### [Data extract]
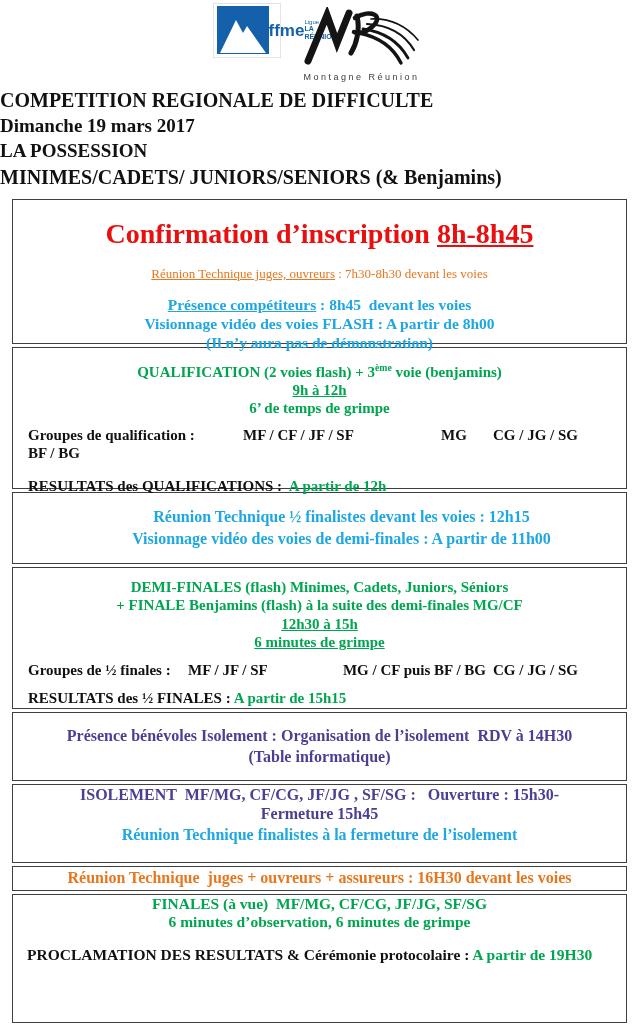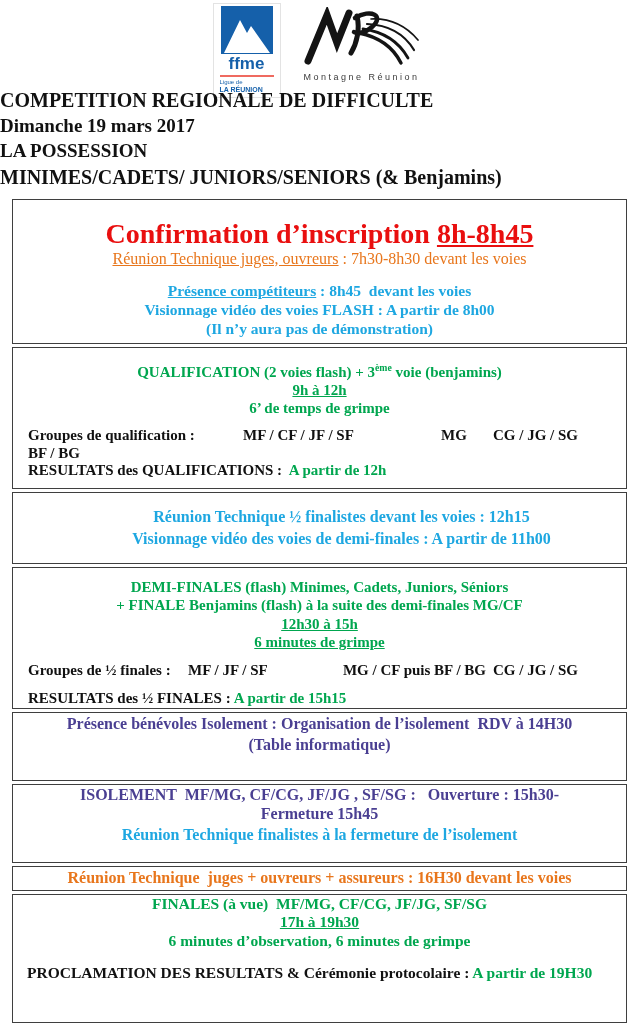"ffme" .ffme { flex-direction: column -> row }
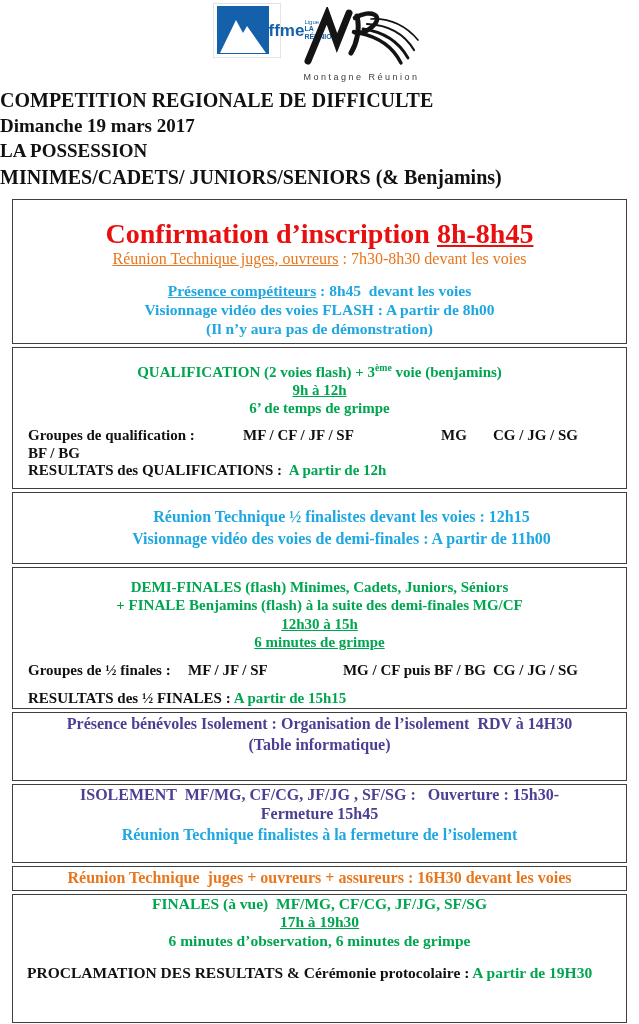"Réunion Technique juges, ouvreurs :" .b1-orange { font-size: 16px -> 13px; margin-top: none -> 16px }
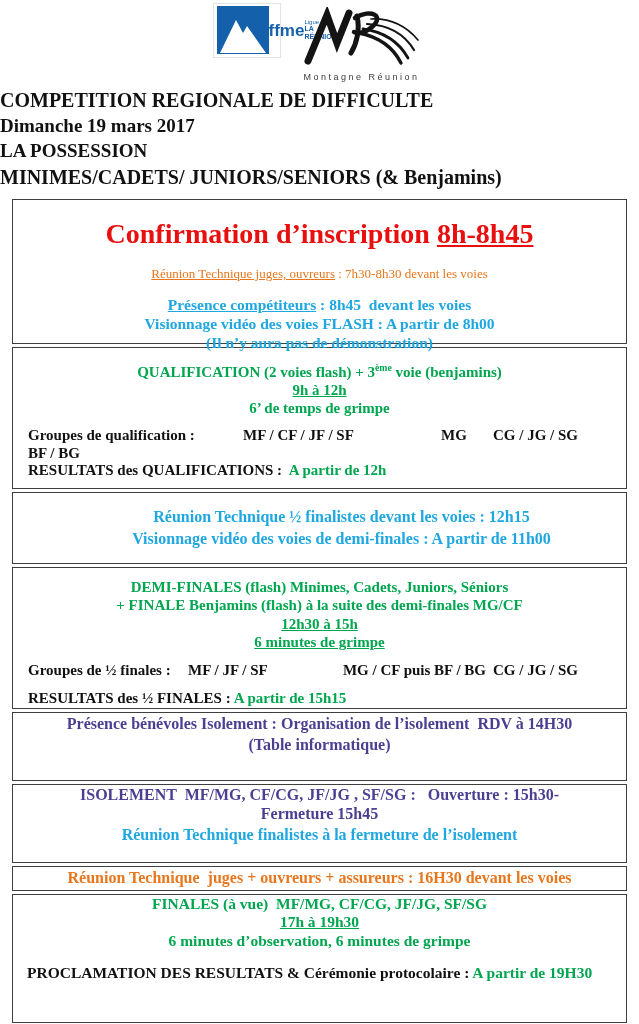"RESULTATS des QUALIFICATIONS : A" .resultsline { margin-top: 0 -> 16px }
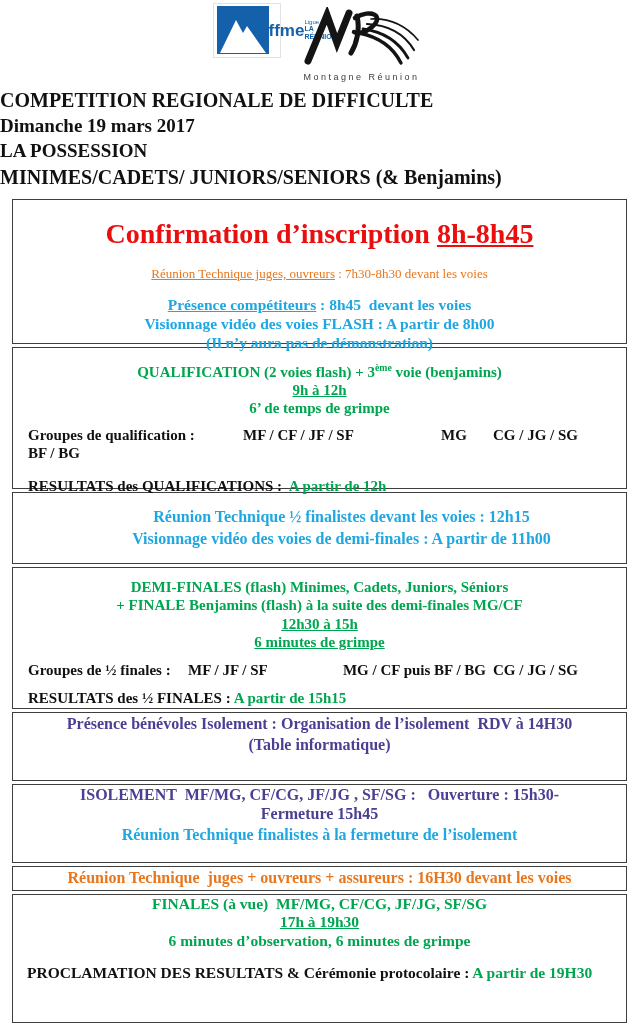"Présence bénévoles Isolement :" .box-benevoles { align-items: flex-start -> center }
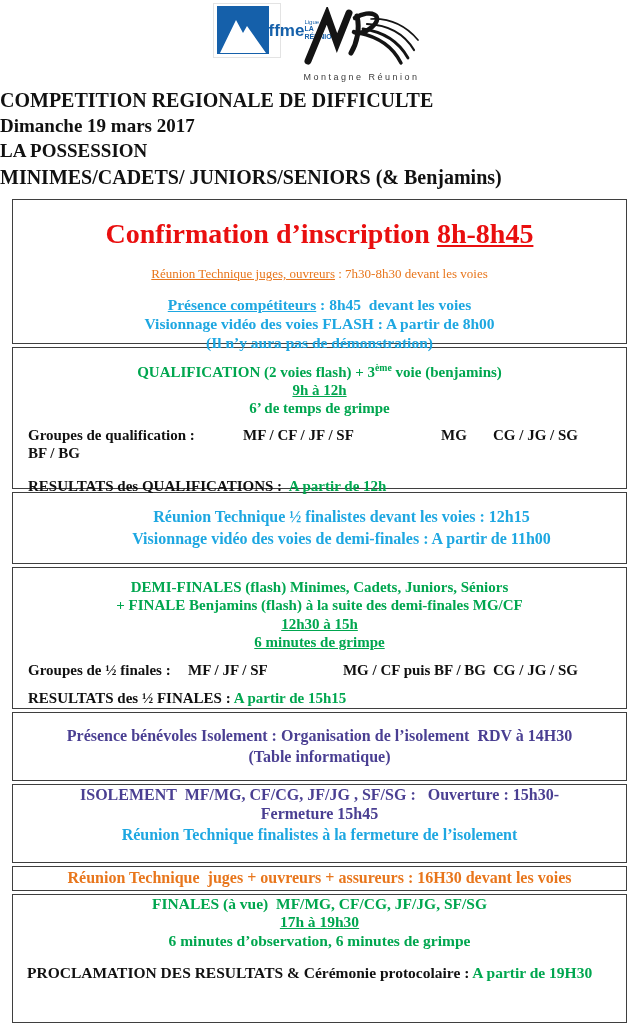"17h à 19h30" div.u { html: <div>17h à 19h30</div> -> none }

...

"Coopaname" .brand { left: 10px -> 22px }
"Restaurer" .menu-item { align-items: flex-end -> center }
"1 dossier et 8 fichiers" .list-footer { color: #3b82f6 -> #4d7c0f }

### [Exercise prompt]
Give back, word for word, only the lines above from the line holding "left: 10px ->" to the line holding "dossier et 8", both included.

### [Result below]
"Coopaname" .brand { left: 10px -> 22px }
"Restaurer" .menu-item { align-items: flex-end -> center }
"1 dossier et 8 fichiers" .list-footer { color: #3b82f6 -> #4d7c0f }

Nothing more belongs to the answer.